Limitations and Future Directions
Study limitations are as follows. Although recruitment mostly occurred during pregnancy, a subset of participants joined the study after childbirth. These women may have been attracted to the study because of their experience of postpartum unwanted, intrusive thoughts. Further, history of OCD prior to participation was collected only for participants who experienced subclinical or clinical OCD symptoms. Thus, we are unfortunately unable to report on the incidence of postpartum OCD separately for participants with and without a previous history of OCD. Given that data were collected in only 1 Canadian province, generalizability of findings to other cultures is limited. Future research should address these limitations and assess our hypothesis that changes in the diagnostic criteria for OCD may have impacted prevalence estimates.
Findings from this research reaffirm that perinatal OCD is a prevalent condition, especially in the postpartum period. Point prevalence estimates also suggest that perinatal OCD may naturally resolve over time for some postpartum women. While the higher prevalence and incidence reported in this study may be in part explained by the change in diagnostic criteria from DSM-IV to DSM-5, perinatal women, in particular new mothers, may also fail to recognize their perinatal-specific postpartum OC symptoms in standard OCD assessment interviews. Consequently, diagnostic interviewing for perinatal OCD should be tailored to the specific needs and experiences of perinatal women.

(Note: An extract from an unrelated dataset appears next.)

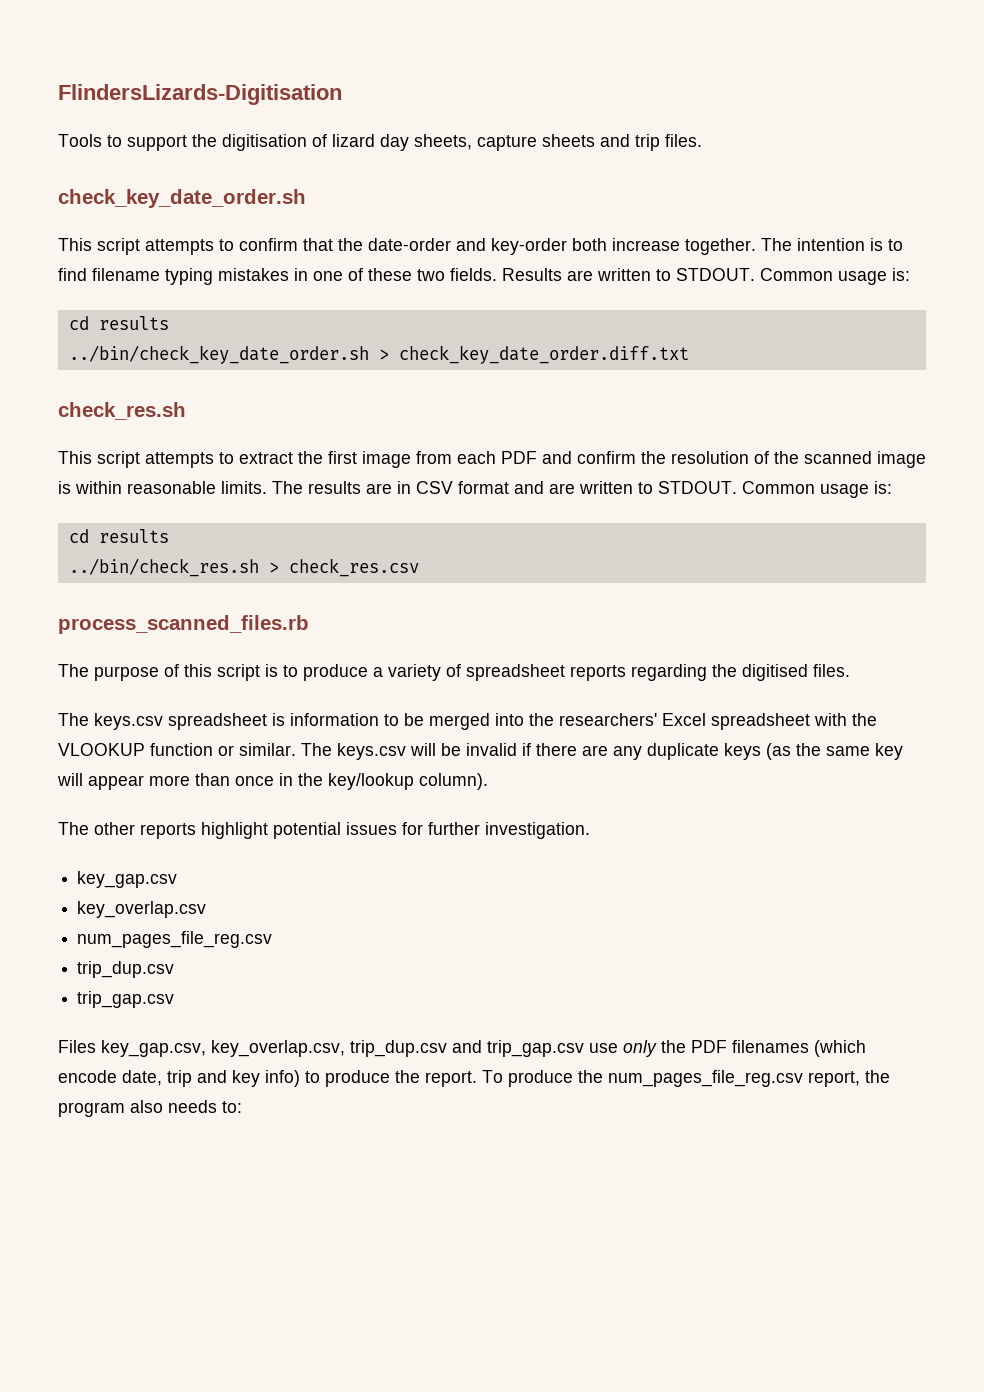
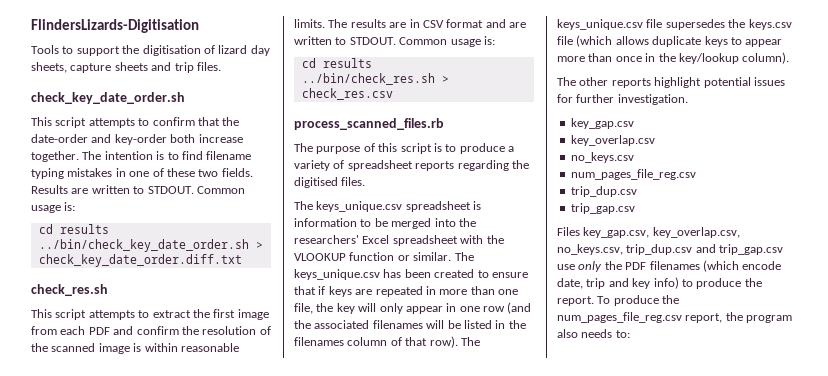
[94,713,163,730] keys.csv -> [316,201,403,212] keys_unique.csv
[337,743,903,760] [57,773,83,786] keys.csv will be invalid if there are any duplicate keys (as the same key will -> [294,269,528,280] [294,286,518,297] [294,302,532,314] [294,320,526,329] [294,336,480,348] [557,19,792,30] [557,35,742,47] keys_unique.csv has been created to ensure that if keys are repeated in more than one file, the key will only appear in one row (and the associated filenames will be listed in the filenames column of that row). The keys_unique.csv file supersedes the keys.csv file (which allows duplicate keys to
(207, 909) none -> [570,152,634,163] // no_keys.csv
(345, 1048) none -> [557,244,623,255] no_keys.csv,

Submitted: April 11, 2020; accepted December 9, 2020.
Published online: March 23, 2021.
Disclosure of off-label usage: The authors have determined that, to the best of their knowledge, no investigational information about pharmaceutical agents or device therapies that is outside US Food and Drug Administration–approved labeling has been presented in this activity.
Financial disclosure: Drs Fairbrother, Albert, Challacombe, Thordarson, Woody, and Janssen and Ms Collardeau have no personal affiliations or financial relationships with any commercial interest to disclose relative to the article.

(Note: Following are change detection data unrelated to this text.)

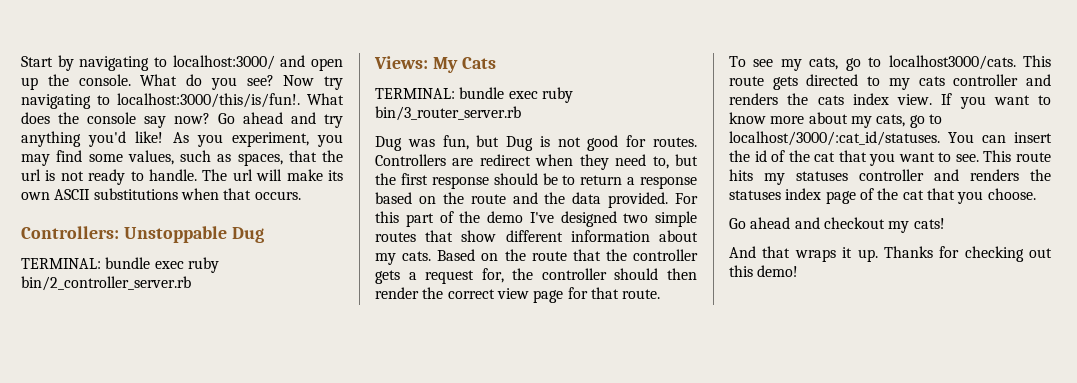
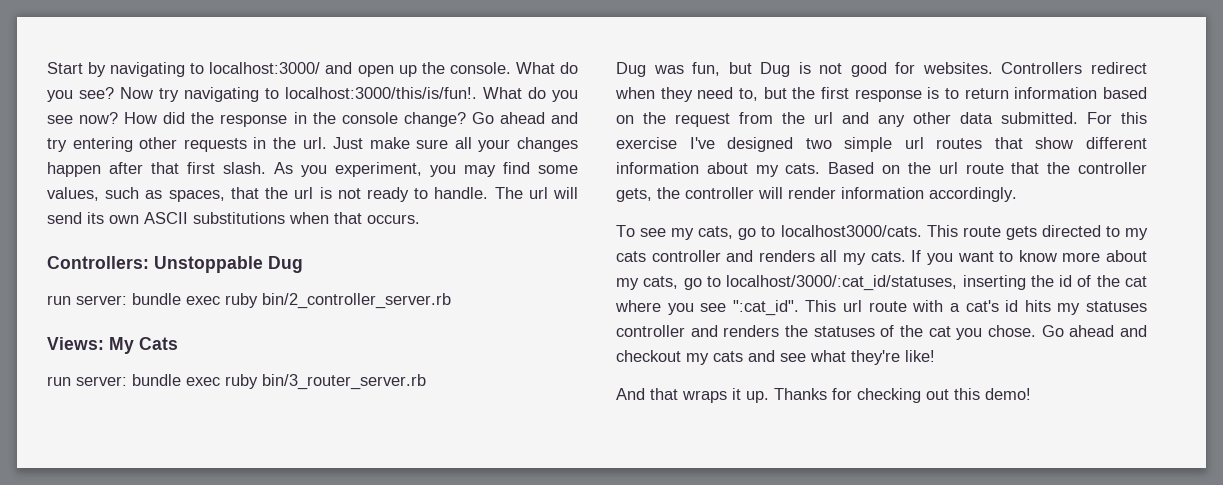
[21,112,343,128] [21,131,164,147] does the console say now? Go ahead and try anything you'd like! -> [528,87,578,102] [47,112,578,127] [47,137,578,152] [47,162,266,177] do you see now? How did the response in the console change? Go ahead and try entering other requests in the url. Just make sure all your changes happen after that first slash.
[286,169,323,181] make -> [47,212,82,224] send
[21,258,101,269] TERMINAL: -> [47,295,127,305] run server:
[375,88,455,99] TERMINAL: -> [47,376,127,386] run server:
[653,137,697,147] [375,154,474,166] routes. Controllers are -> [922,62,1083,74] websites. Controllers
[493,173,697,189] [375,192,698,208] [375,211,523,227] should be to return a response based on the route and the data provided. For this part of the demo -> [927,87,1147,99] [616,112,1147,127] [616,137,677,149] is to return information based on the request from the url and any other data submitted. For this exercise
(697, 219) none -> [904,137,924,149] url
(526, 255) none -> [938,162,958,174] url
[375,268,697,284] [375,287,661,303] gets a request for, the controller should then render the correct view page for that route. -> [616,187,1017,202] gets, the controller will render information accordingly.
[787,93,932,105] the cats index view. -> [820,250,906,265] all my cats.
[729,131,1052,146] localhost/3000/:cat_id/statuses. You can insert -> [726,275,1026,291] localhost/3000/:cat_id/statuses, inserting
[838,150,1051,166] that you want to see. This route -> [615,300,1019,316] where you see ":cat_id". This url route with a cat's id
[785,188,1036,204] index page of the cat that you choose. // -> [880,325,1036,340] of the cat you chose.
[913,218,945,229] cats! -> [713,350,935,365] cats and see what they're like!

Funding/support: This work was funded by an Operating Grant from the Canadian Institutes of Health Research (CIHR), Ottawa, Canada.

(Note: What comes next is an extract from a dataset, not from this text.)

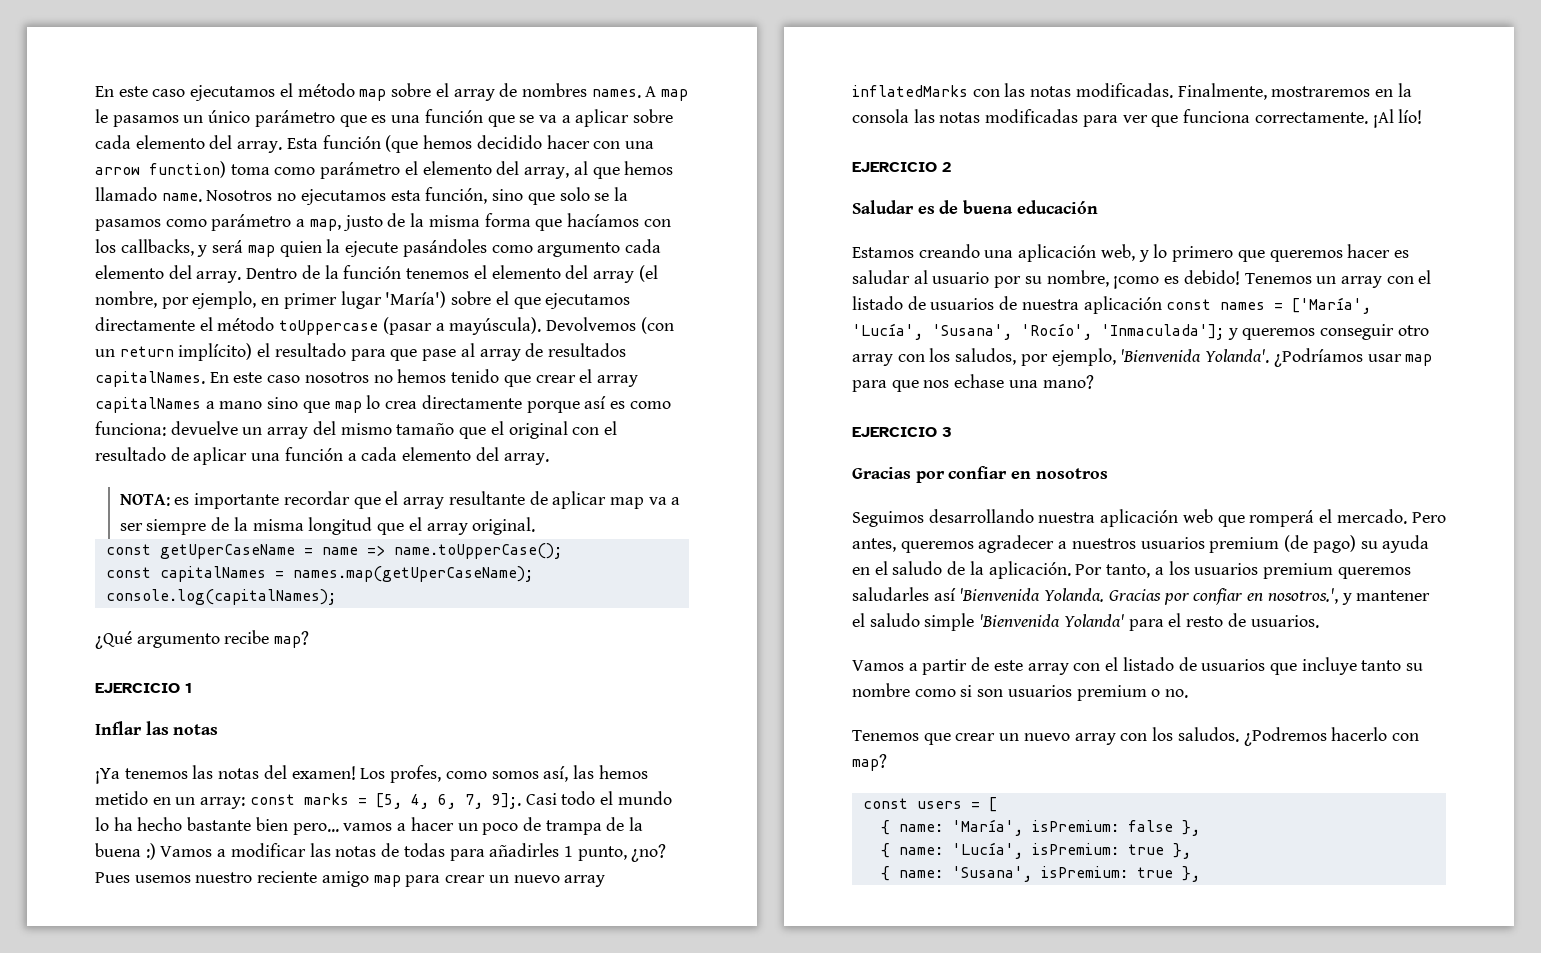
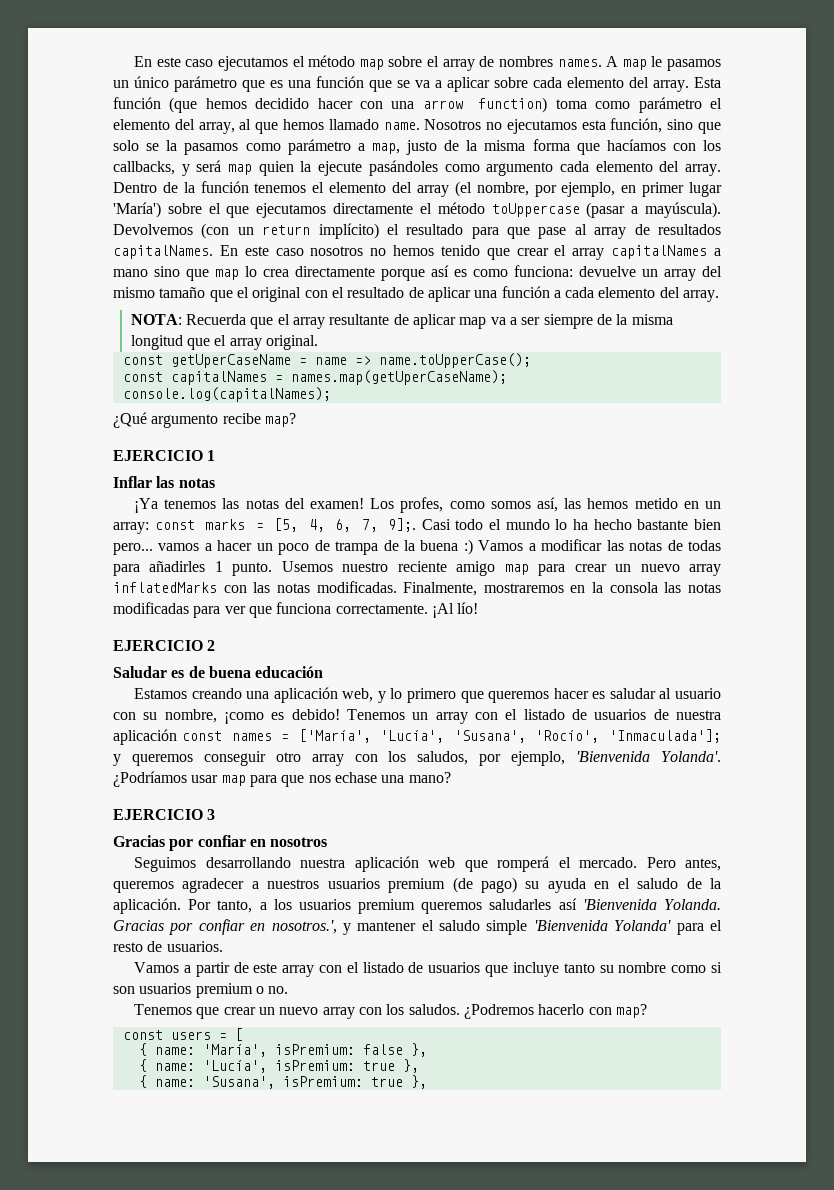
[174,491,350,509] es importante recordar -> [186,314,247,325] Recuerda
[577,844,667,862] [95,872,191,883] punto, ¿no? Pues usemos -> [232,561,333,576] punto. Usemos
[994,276,1022,288] por -> [113,712,136,720] con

Role of the sponsor: The funding agency (CIHR) reviewed the proposed research in full, prior to funding approval. The funding agency had no further role in the conduct of the study.
Previous presentation: Data from this study on the prevalence and incidence of perinatal OCD were presented at the Canadian Psychological Association’s 2020 Annual National Convention; Montréal, Canada; May 28–30, 2020 (in-person convention cancelled due to COVID-19; may be delivered in online format).
Acknowledgments: The authors thank the study interviewers: Melanie Bennett, BA, University of Victoria; Erinn Doncaster, BSW, University of Victoria; Madeline Nealis, MPH, University of Colorado Boulder; and Sheila Paoli, MA. Each have no conflicts of interest to declare.
Supplementary material: Available at Psychiatrist.com.
- To date, no studies of perinatal-occurring OCD have (a) been based on DSM-5 criteria; (b) carefully distinguished point prevalence, period prevalence, and incidence; or (c) included much-needed questions about perinatal-specific obsessive-compulsive symptoms.
- Perinatal OCD appears to be significantly more common than previously believed, and clinicians should inquire about perinatal-specific obsessive-compulsive symptoms, in particular obsessions of infant-related harm.